- _Problem description_:
Begin at the top of the records below and return each line exactly through the line with "tax: 19% = 45.34 -> 19% = 103.30". Skip pictures.

Revision comparison data:
▶

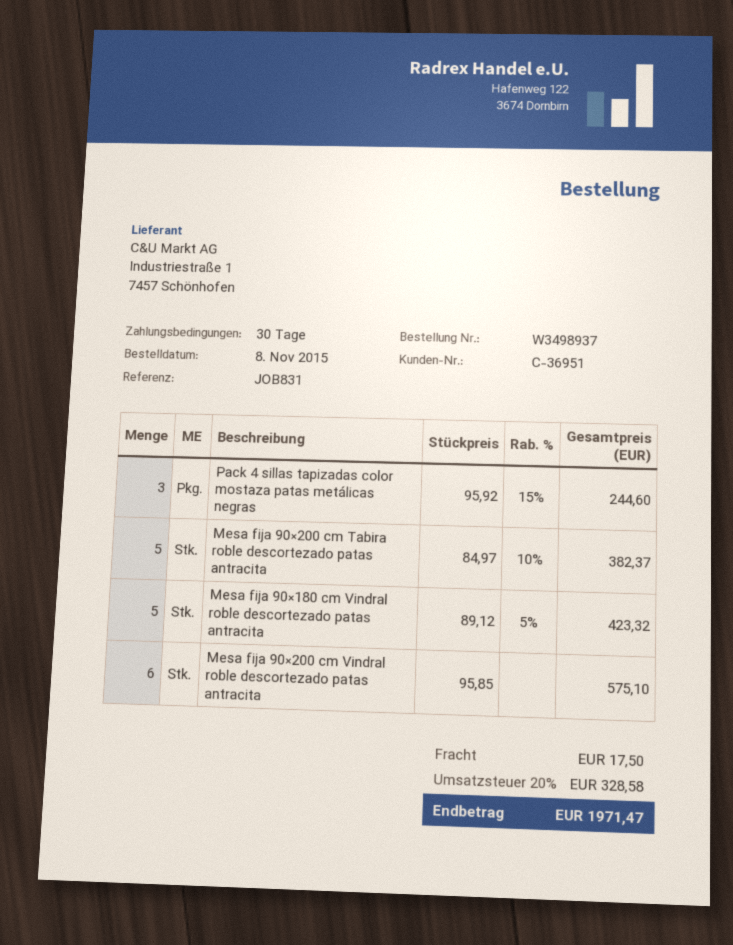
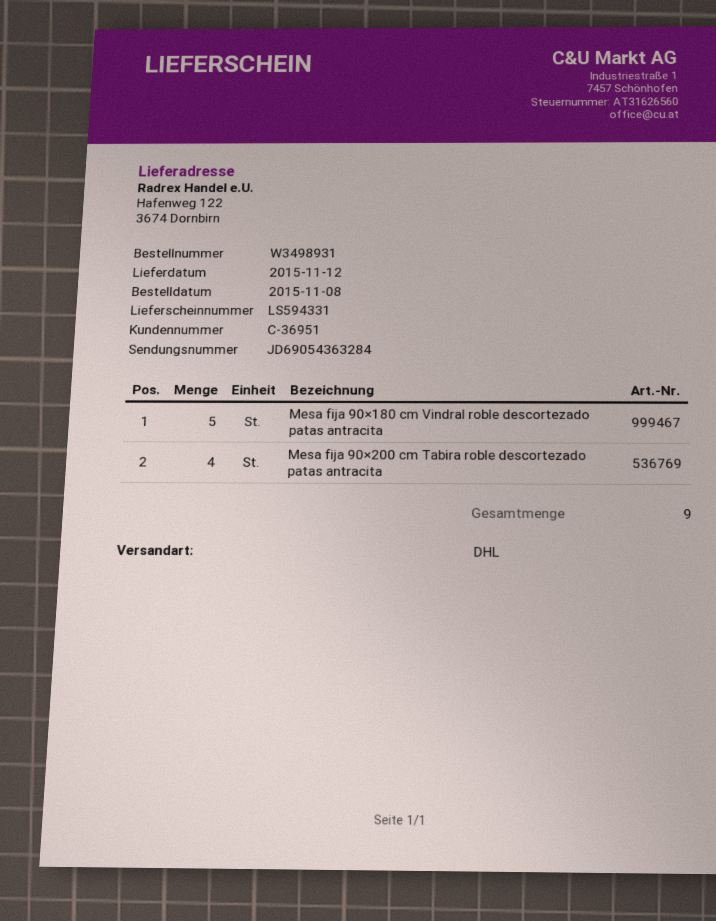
order number: W3498937 -> W3498931
Pack 4 sillas tapizadas color mostaza patas metálicas negras: 3 -> none
Mesa fija 90×200 cm Tabira roble descortezado patas antracita: 5 -> 4
Mesa fija 90×200 cm Vindral roble descortezado patas antracita: 6 -> none

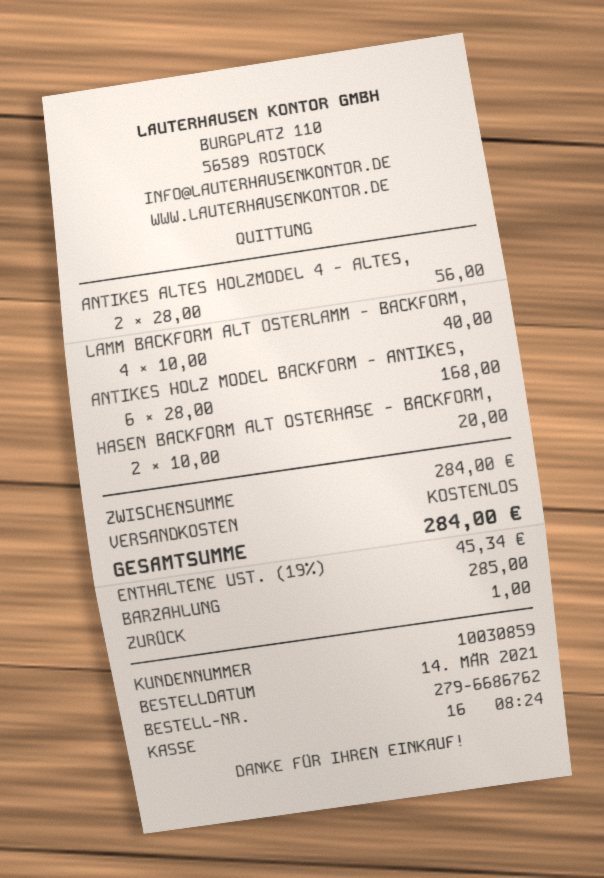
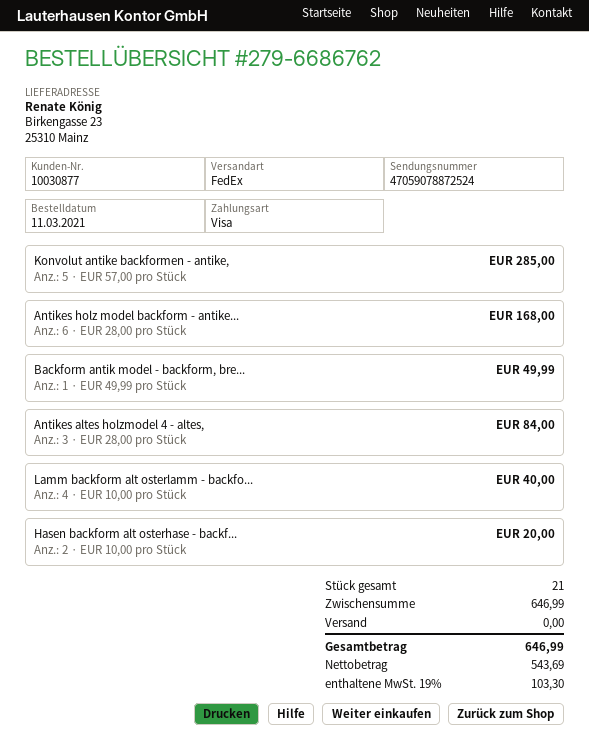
order date: 2021-03-14 -> 2021-03-11
customer number: 10030859 -> 10030877
payment method: cash -> Visa
ANTIKES ALTES HOLZMODEL 4 - ALTES,: 2 x 28.00 = 56.00 -> 3 x 28.00 = 84.00
Konvolut antike backformen - antike,: none -> 5 x 57.00 = 285.00
Backform antik model - backform, bre...: none -> 1 x 49.99 = 49.99
subtotal: 284.00 -> 646.99
tax: 19% = 45.34 -> 19% = 103.30
total: 284.00 -> 646.99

◀

- _Exercise output_:
order number: W3498937 -> W3498931
Pack 4 sillas tapizadas color mostaza patas metálicas negras: 3 -> none
Mesa fija 90×200 cm Tabira roble descortezado patas antracita: 5 -> 4
Mesa fija 90×200 cm Vindral roble descortezado patas antracita: 6 -> none

order date: 2021-03-14 -> 2021-03-11
customer number: 10030859 -> 10030877
payment method: cash -> Visa
ANTIKES ALTES HOLZMODEL 4 - ALTES,: 2 x 28.00 = 56.00 -> 3 x 28.00 = 84.00
Konvolut antike backformen - antike,: none -> 5 x 57.00 = 285.00
Backform antik model - backform, bre...: none -> 1 x 49.99 = 49.99
subtotal: 284.00 -> 646.99
tax: 19% = 45.34 -> 19% = 103.30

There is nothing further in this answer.